“When old customs get too stubborn, they don’t let the new generation spread its ideas. So they need to be broken.” – Shiv Sanagal
Monuments of modernity forged in the quintessential modern experiment we know as America are being torn down and effaced all over this country and many other Western nations are seeing the same phenomena at play. I want to explore the reasons why this new wave of iconoclasm might be happening in a way that doesn’t look beyond the Black Lives Matter protests and the constellation of social problems that are motivating them but also seeks to look for some kind of broader context to understand this present movement. Why are young people of all colors seeking to tear down monuments that they see as fundamentally racist? Are they simply trying to efface history as some claim? Is there something deeper at play that is inclusive of resentments over racism but isn’t entirely obvious to both iconoclasts and their detractors?

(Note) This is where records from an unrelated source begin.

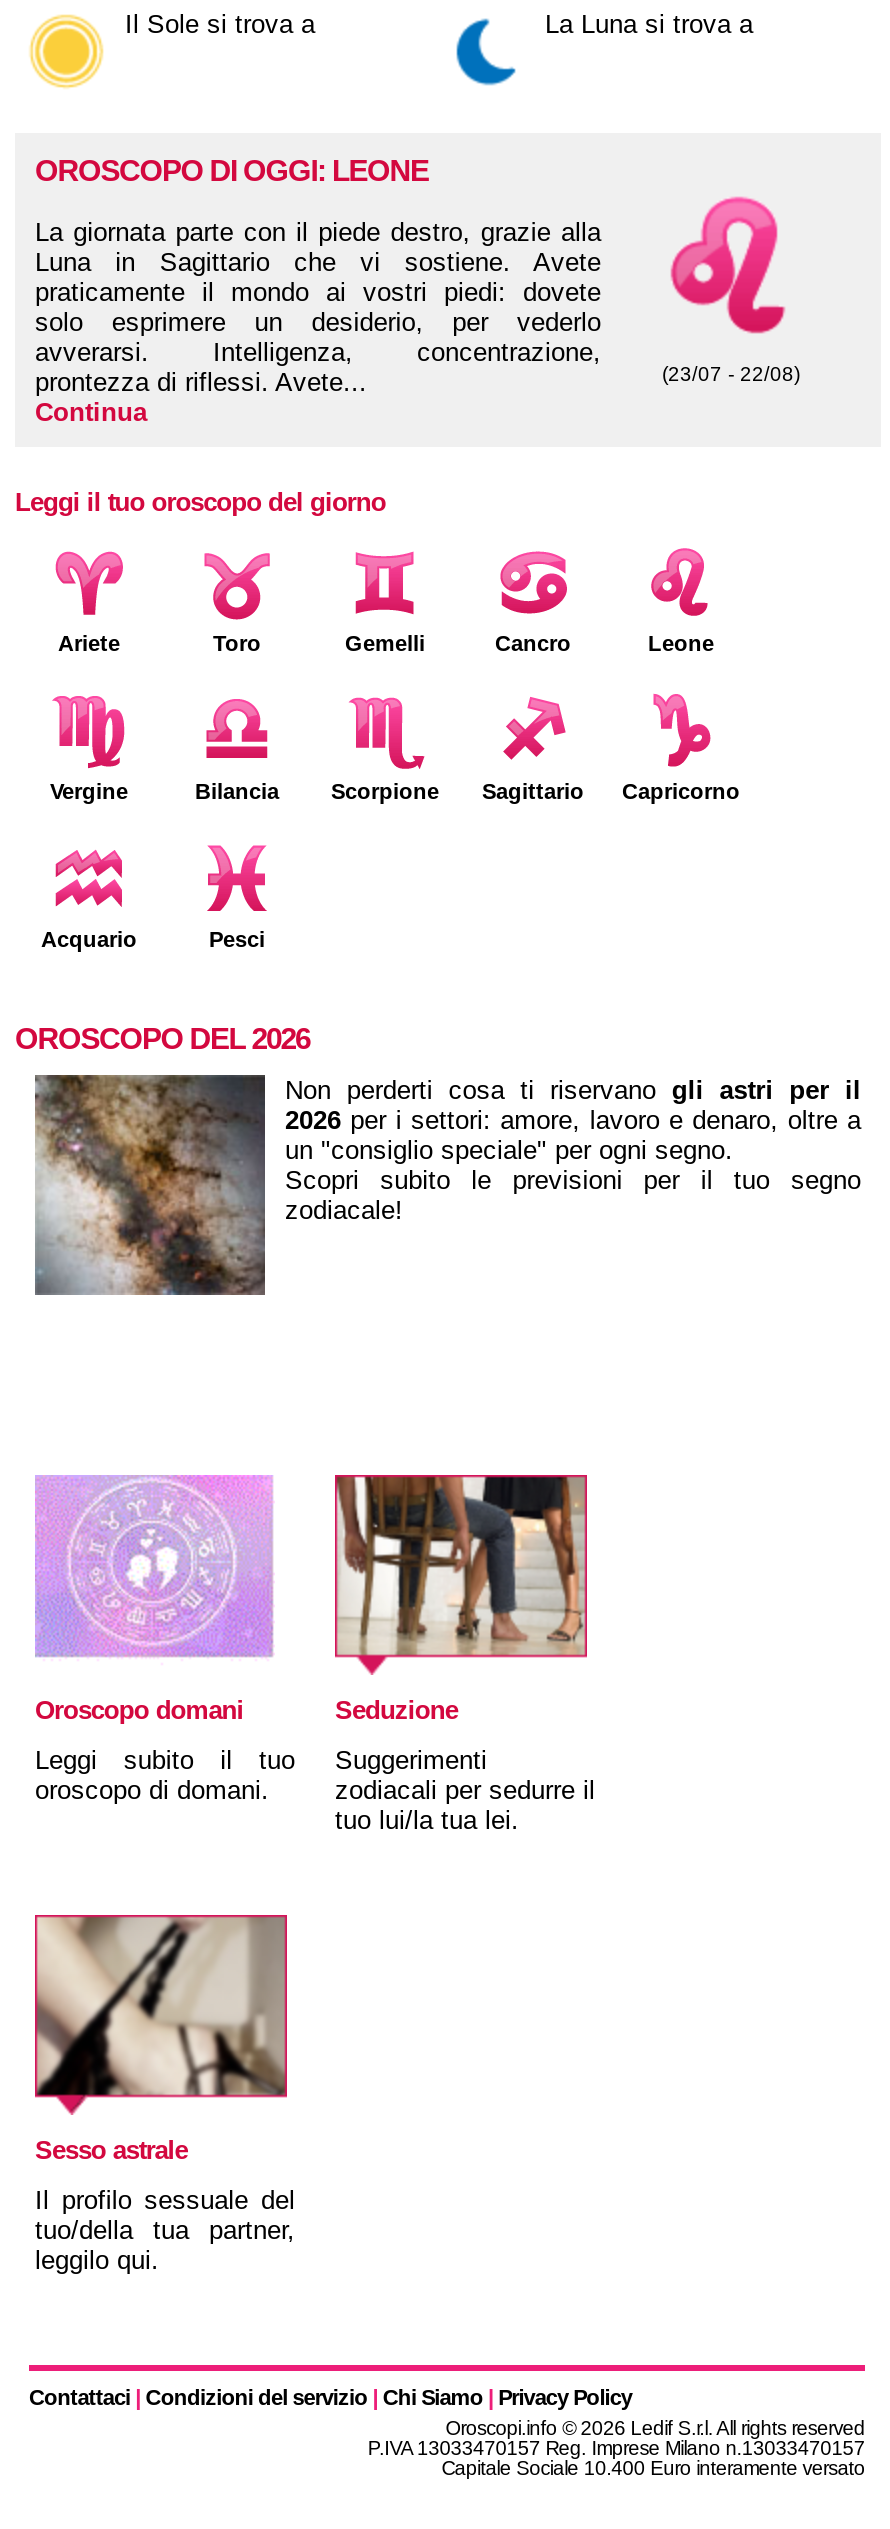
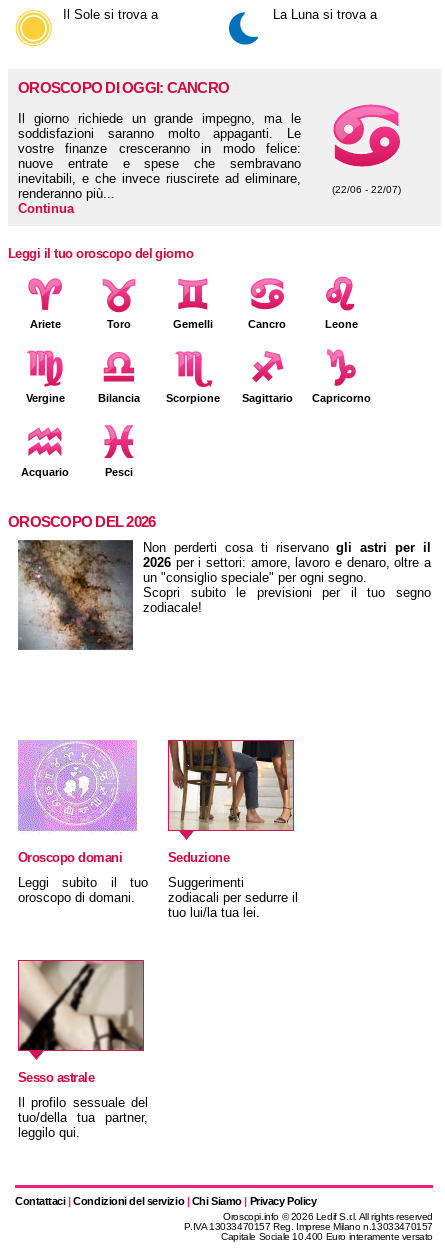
- OROSCOPO DI OGGI: LEONE
+ OROSCOPO DI OGGI: CANCRO

- [image]
- (23/07 - 22/08)
+ [image]
+ (22/06 - 22/07)

- La giornata parte con il piede destro, grazie alla
- Luna in Sagittario che vi sostiene. Avete
- praticamente il mondo ai vostri piedi: dovete
- solo esprimere un desiderio, per vederlo
- avverarsi. Intelligenza, concentrazione,
- prontezza di riflessi. Avete...
+ Il giorno richiede un grande impegno, ma le
+ soddisfazioni saranno molto appaganti. Le
+ vostre finanze cresceranno in modo felice:
+ nuove entrate e spese che sembravano
+ inevitabili, e che invece riuscirete ad eliminare,
+ renderanno più...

I submit that there is indeed something deeper at play here. America tells itself a story that its religion is separate from its politics, and to a degree, this might be true. But, even from its founding a great deal of the American self-understanding rested on a baptism of certain religious and even eschatological assumptions under the auspices of an ascendant secularism being articulated in the nascent doctrines of liberalism and a rapidly developing capitalism. The founding of a unique American society was perceived as a fundamental break with the crumbling of a cohesive European Christendom that marked a novus ordo seclorum – a new order for the ages that was charged with an eschatological self-understanding that was so deeply believed within this society that the collapse of communism in Europe in the late 20th gave rise to the belief that history had ended. Within this most exuberant and fideistic clarion call, the liberal order envisioned and nurtured in America had emerged as the clear and decisive victor at the end of history and that the free-market liberal order could now assume global regency as the way in which all subsequent history would be modeled.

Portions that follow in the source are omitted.